Compound 4g: yellow powder; mp 298-301 ˚C
(dec.); yield 0.58 g (98%). IR (KBr) νmax = 3440,
1764, 1722, 1665, 1621, 1455, 1324, 1286, 1250, 1107, 765 cm-¹. ¹H
NMR (500 MHz, CDCl3): δ = 2.32
(3 H, s, Me), 3.78 (3 H, s, OMe), 6.10 (1 H, s, CH), 7.15 (1 H,
d, ³
J = 8.3
Hz, CH), 7.19 (1 H, d, ³
J = 8.3
Hz), 9.03 (1 H, s, CH), 11.99 (1 H, s, OH) ppm. ¹³C
NMR (125.7 MHz, CDCl3): δ = 20.9
(Me), 52.4 (OMe), 104.1 (CH), 114.8 (C), 116.5 (CH), 120.7 (CH),
122.6 (C), 127.4 (CH), 127.9 (C), 133.5 (C), 139.0 (C), 154.3 (C-OH), 161.3
(CO), 161.4 (CO), 164.1 (CO2) ppm.
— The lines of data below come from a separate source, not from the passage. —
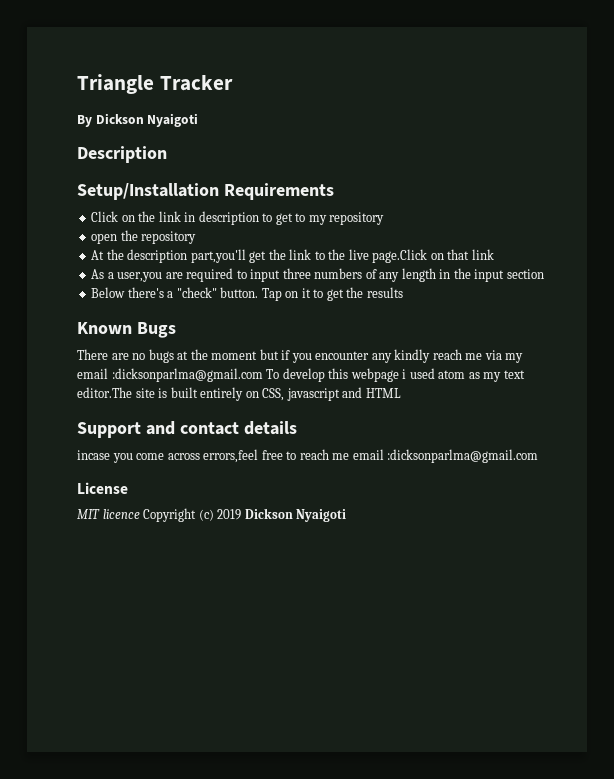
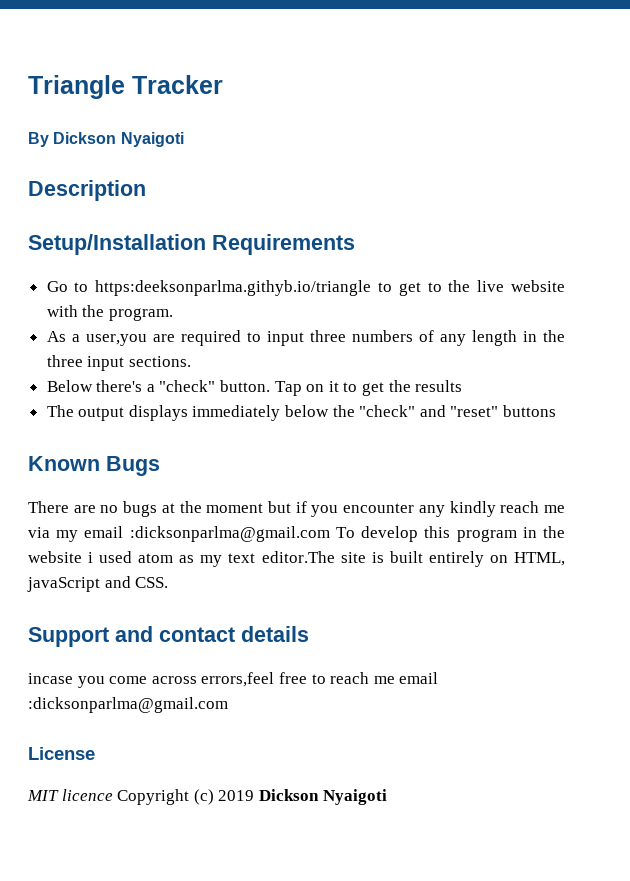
- Click on the link in description to get to my repository
- open the repository
- At the description part,you'll get the link to the live page.Click on that link
+ Go to https:deeksonparlma.githyb.io/triangle to get to the live website with the program.
- As a user,you are required to input three numbers of any length in the input section
+ As a user,you are required to input three numbers of any length in the three input sections.
+ The output displays immediately below the "check" and "reset" buttons
- There are no bugs at the moment but if you encounter any kindly reach me via my email :dicksonparlma@gmail.com To develop this webpage i used atom as my text editor.The site is built entirely on CSS, javascript and HTML
+ There are no bugs at the moment but if you encounter any kindly reach me via my email :dicksonparlma@gmail.com To develop this program in the website i used atom as my text editor.The site is built entirely on HTML, javaScript and CSS.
Anal. Calcd (%) for
C15H11NO6 (301.25): C, 59.81; H,
3.68; N, 4.65. Found: C, 59.80; H, 3.65; N, 4.65.
All
other novel compounds isolated possessed spectroscopic and analytical
data in keeping with their proposed structures.